SCRIPT attribute
Overview
The SCRIPT
attribute allows the user to integrate scripting functions into categorization and extraction rules.
A function is invoked in the attribute and its value—true or false— is the function return value.
By using SCRIPT
in combination with all other standard attributes, it is possible to perform very powerful and project-oriented reasoning.
The syntax for the SCRIPT
attribute is:
SCRIPT("functionName")
In order to be referenced, a scripting function must be defined inside the main.jr file:
function functionName(token_index, param) {
// place code here
return true;
}
where:
token_index
is the token ordinal number in the disambiguation output.param
is an optional parameter that can be passed by the attribute.
The SCRIPT
attribute expects a function to return either a true
of a false
.
Wrapped calls to separate JR modules are also supported, for example:
function functionName(token_index, param) {
return myScript.functionName(token_index, param);
}
This will apply within a rule the functionName
function exported from the module myScript.

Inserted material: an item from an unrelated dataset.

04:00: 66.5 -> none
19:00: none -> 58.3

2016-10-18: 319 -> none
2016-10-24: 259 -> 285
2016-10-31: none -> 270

An alternative syntax for the SCRIPT
attribute is:
SCRIPT("functionName[:parameter", "function2Name:parameter",...])
where parameter
is the function parameter and corresponds to the value of the param
parameter.
In case of more functions separated by a comma—acting as an OR
operator—one of the functions must return true so that the SCRIPT
attribute is valid.
Info
If an exception occurs during the execution of the specified functions, the engine does not stop, but the SCRIPT
attribute is evaluated as false
.
Being able to navigate the whole disambiguation output, the function can add very specific constraints to the attribute to which it relates.

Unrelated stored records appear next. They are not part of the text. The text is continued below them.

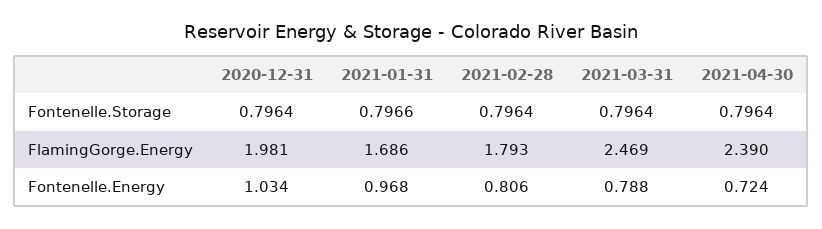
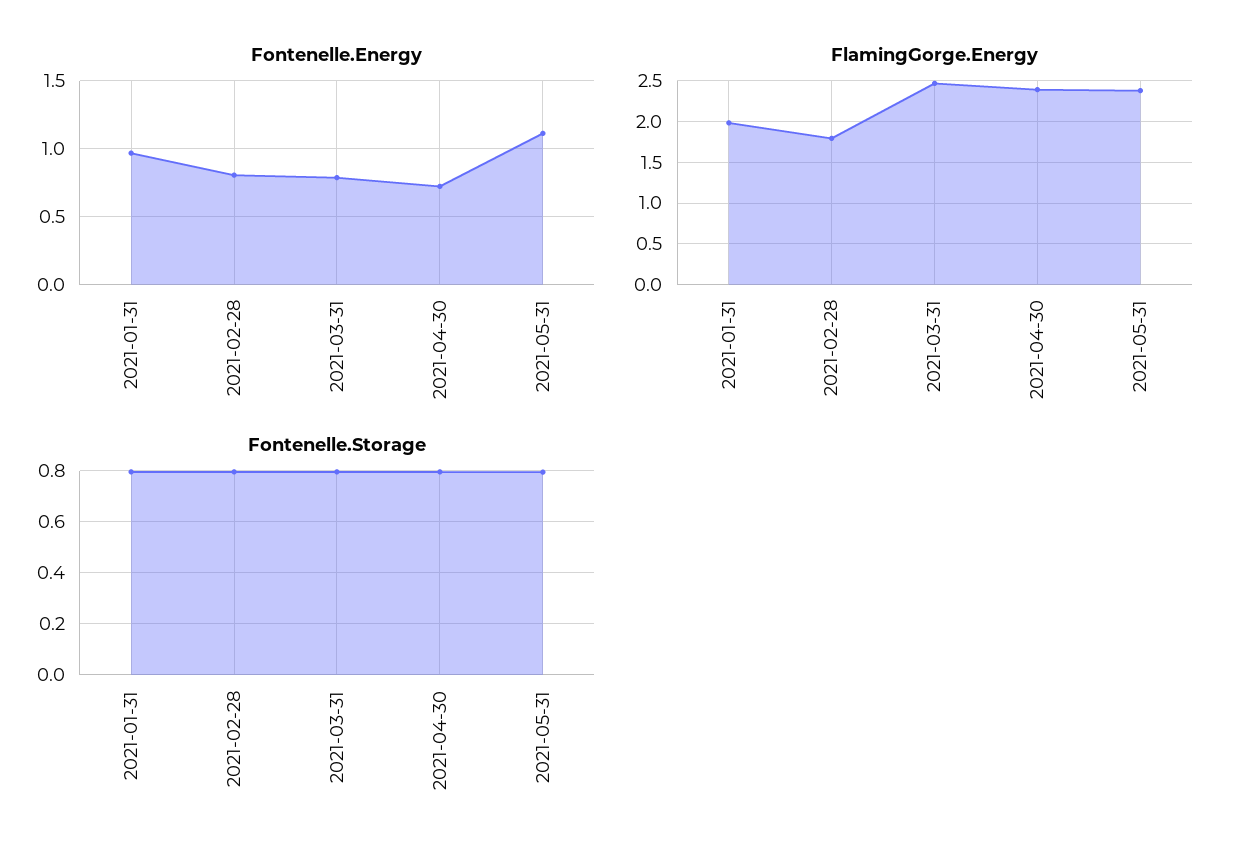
Fontenelle.Storage, 2020-12-31: 0.7964 -> none
FlamingGorge.Energy, 2020-12-31: 1.981 -> none
FlamingGorge.Energy, 2021-01-31: 1.686 -> 2
Fontenelle.Energy, 2020-12-31: 1.034 -> none
Fontenelle.Energy, 2021-05-31: none -> 1.1
FlamingGorge.Energy, 2021-05-31: none -> 2.4
Fontenelle.Storage, 2021-05-31: none -> 0.8

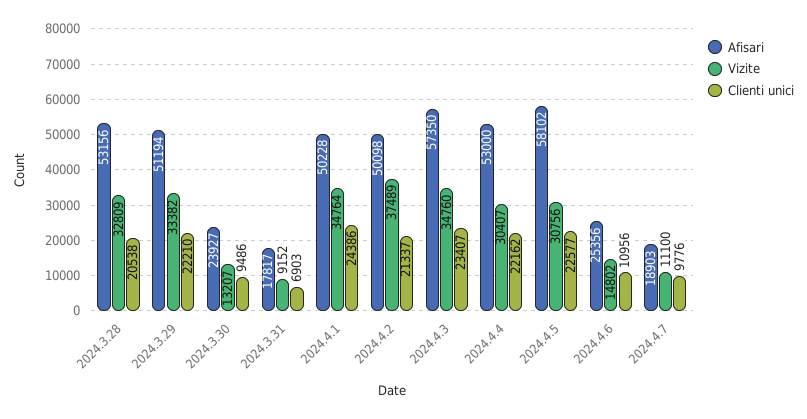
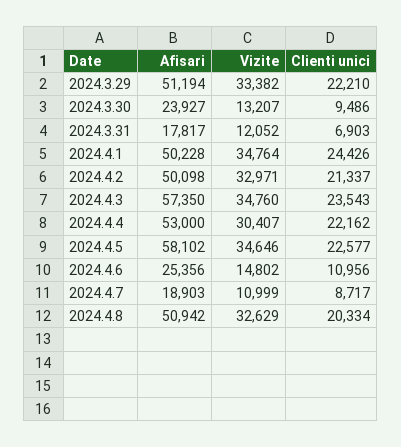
Afisari, 2024.3.28: 53156 -> none
Vizite, 2024.3.28: 32809 -> none
Clienti unici, 2024.3.28: 20538 -> none
Vizite, 2024.3.31: 9152 -> 12052
Clienti unici, 2024.4.1: 24386 -> 24426
Vizite, 2024.4.2: 37489 -> 32971
Clienti unici, 2024.4.3: 23407 -> 23543
Vizite, 2024.4.5: 30756 -> 34646
Vizite, 2024.4.7: 11100 -> 10999
Clienti unici, 2024.4.7: 9776 -> 8717
Afisari, 2024.4.8: none -> 50942
Vizite, 2024.4.8: none -> 32629
Clienti unici, 2024.4.8: none -> 20334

Consider the following extraction rule:
SCOPE SENTENCE
{
IDENTIFY(PEOPLE)
{
@NAME[TYPE(NPH) + SCRIPT("excludingLemma:John Smith")]
}
}
It aims to extract people's names except John Smith.

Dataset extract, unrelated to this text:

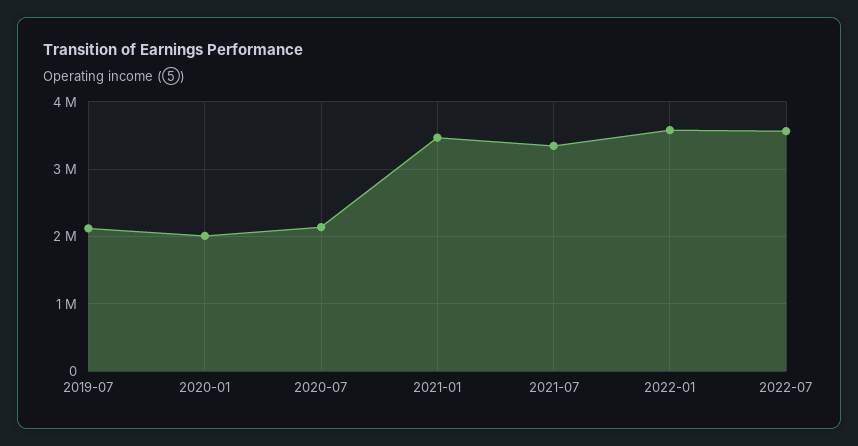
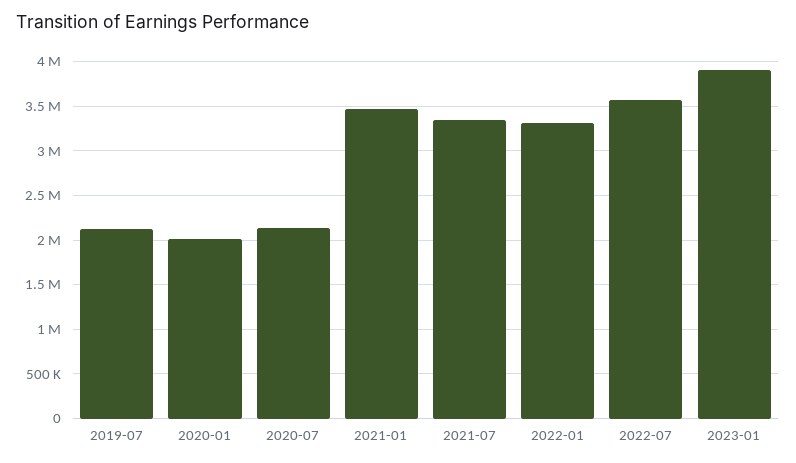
2022-01: 3600000 -> 3300000
2023-01: none -> 3900000

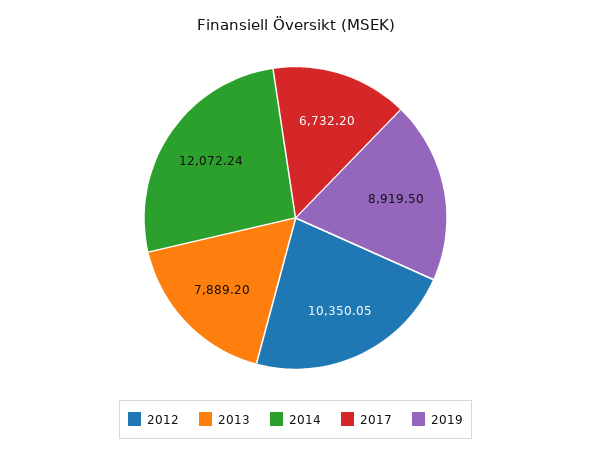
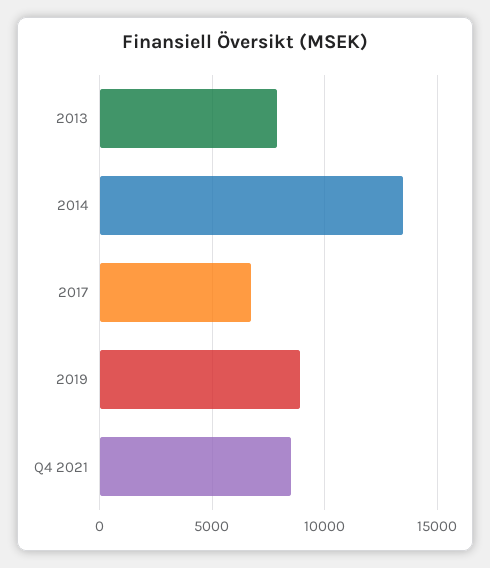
2012: 10350.05 -> none
2014: 12072.24 -> 13500
Q4 2021: none -> 8500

The following function cancels the extraction of the LEMMA
passed as parameter.
function excludingLemma(token_index, lemma) {
var token = DIS.getToken(token_index);
if (token.lemma==lemma)
return false;
return true;
}
By leveraging the disambiguation output and being able to perform a check on the base forms, this function is able to avoid the extraction of John Smith even when an abbreviated form of the name occurs in the text.
Using SCRIPT alone and in combination
You can use the SCRIPT
attribute both alone or in combination with other attributes. The second case is recommended. For example, consider this user-defined function:
function textIsTitleCase(index) {
// constant regex
var title_case = /^([A-ZÀ-Ÿ][a-zà-ÿ]*)\b/;
// Get text from token
var text = DIS.getTokenText(index);
return title_case.test(text)
}
This function will extract tokens only in title case.
For example, with this template:
TEMPLATE(WORD_CASE)
{
@TITLE_CASE
}
this extraction rule:
SCOPE SENTENCE
{
IDENTIFY(WORD_CASE)
{
@TITLE_CASE[SCRIPT("textIsTitleCase")]
}
}
applied to this text:
John lives in London. His brother lives in Manchester.
you will get these records:
Template: WORD_CASE
Field | Value |
---|---|
@TITLE_CASE | John |
Template: WORD_CASE
Field | Value |
---|---|
@TITLE_CASE | London |
Template: WORD_CASE
Field | Value |
---|---|
@TITLE_CASE | His |
Template: WORD_CASE
Field | Value |
---|---|
@TITLE_CASE | Manchester |
With this rule:
SCOPE SENTENCE
{
IDENTIFY(WORD_CASE)
{
@TITLE_CASE[TYPE(ADJ:p) + SCRIPT("textIsTitleCase")]
}
}
you will get this record:
Template: WORD_CASE
Field | Value |
---|---|
@TITLE_CASE | His |
While in the first case all tokens are analyzed by the script, in the last case the script acts on a filtered list of tokens thanks to the TYPE
attribute.